Now, according to an article in money watch, there are a few more threats to the American love affair with the car. It’s the number one complaint among consumers.
“1. Auto: Misrepresentations in advertising or sales of new and used cars, lemons, faulty repairs, leasing and towing disputes.”
According to who? According to a report from the (CFA) Consumer Federation of America and the (NACP) North American Consumer Protection Investigators, who combined to survey 39 state and local agencies in 23 states about last year’s consumer complaints.
To be fair, the biggest complaints were among used car leases. With low to no down payment and shorter commitments, these programs have become more popular lately, but consumers are not fully savvy to these new programs and the lack of consumer protections afforded leasers when compared to purchasers. Still, dishonest salesmen, misrepresentation of performance capabilities like mileage and handling, and cost of repair play a role in people’s recent dissatisfaction with cars.
If it’s such a source of pain could it cause US drivers to finally separate from their beloved cars? It’s likely to depend on age. The answer is likely to depend on age. When the Kicker Staff interviewed drivers at random the majority of drivers believed that automated driving wouldn’t be able to replace an experienced human driver and would therefore only be “safer” if by law all vehicles were driven by a computer.
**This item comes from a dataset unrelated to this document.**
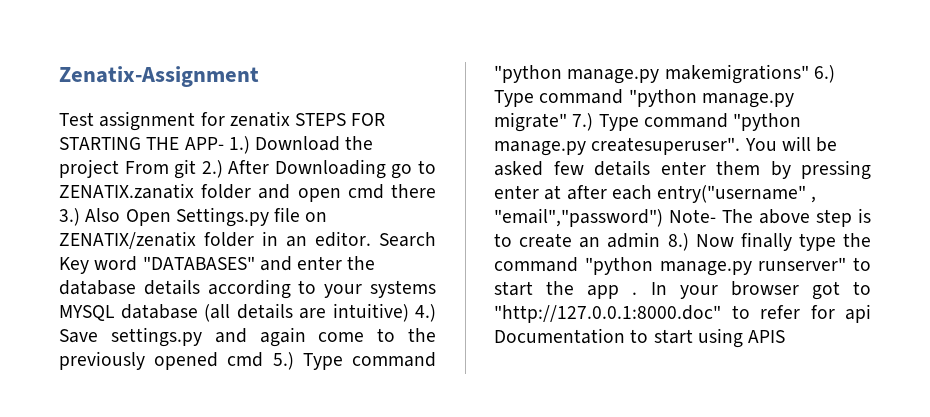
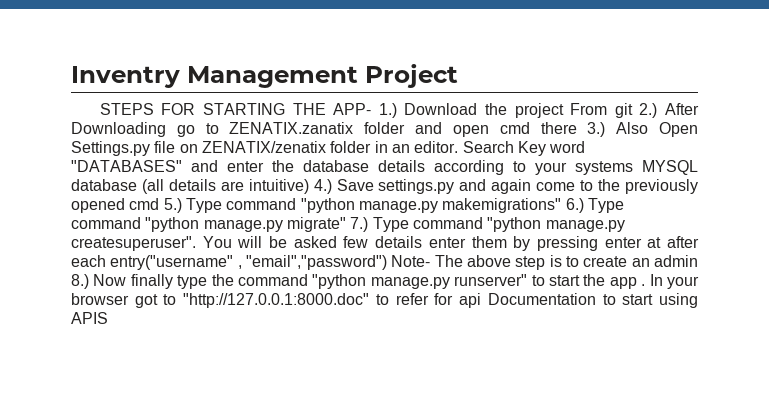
- Zenatix-Assignment
- Test assignment for zenatix STEPS FOR STARTING THE APP- 1.) Download the project From git 2.) After Downloading go to ZENATIX.zanatix folder and open cmd there 3.) Also Open Settings.py file on ZENATIX/zenatix folder in an editor.
+ Inventry Management Project
+ STEPS FOR STARTING THE APP- 1.) Download the project From git 2.) After Downloading go to ZENATIX.zanatix folder and open cmd there 3.) Also Open Settings.py file on ZENATIX/zenatix folder in an editor.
One driver in particular, who wished to remain anonymous, claimed to have driven for roughly thirty years without an accident. He believed that a computer could likely outdrive his fifteen-year-old son, and his eighty-year-old mother, but would not trust one more than he or his wife.
Another driver interviewed, who worked at a technology company in Portland, Oregon, suggested that drivers could be retested periodically to retain the best human drivers while potentially weeding out commuters who’re better off letting another person or robot drive for them.
The Kicker staff is all for treating a driver’s license as a privilege and not a right. So in the end, the answer to the question of the love affair with driving, no one answer fits all. Some commuters can’t wait for the more economical option to owning their own vehicle that’s also more useful than mass transit. Others will let go of their personal vehicle when you pry their cold dead body from it. Lucky for us all that we’ve got a little time to prepare for a transition.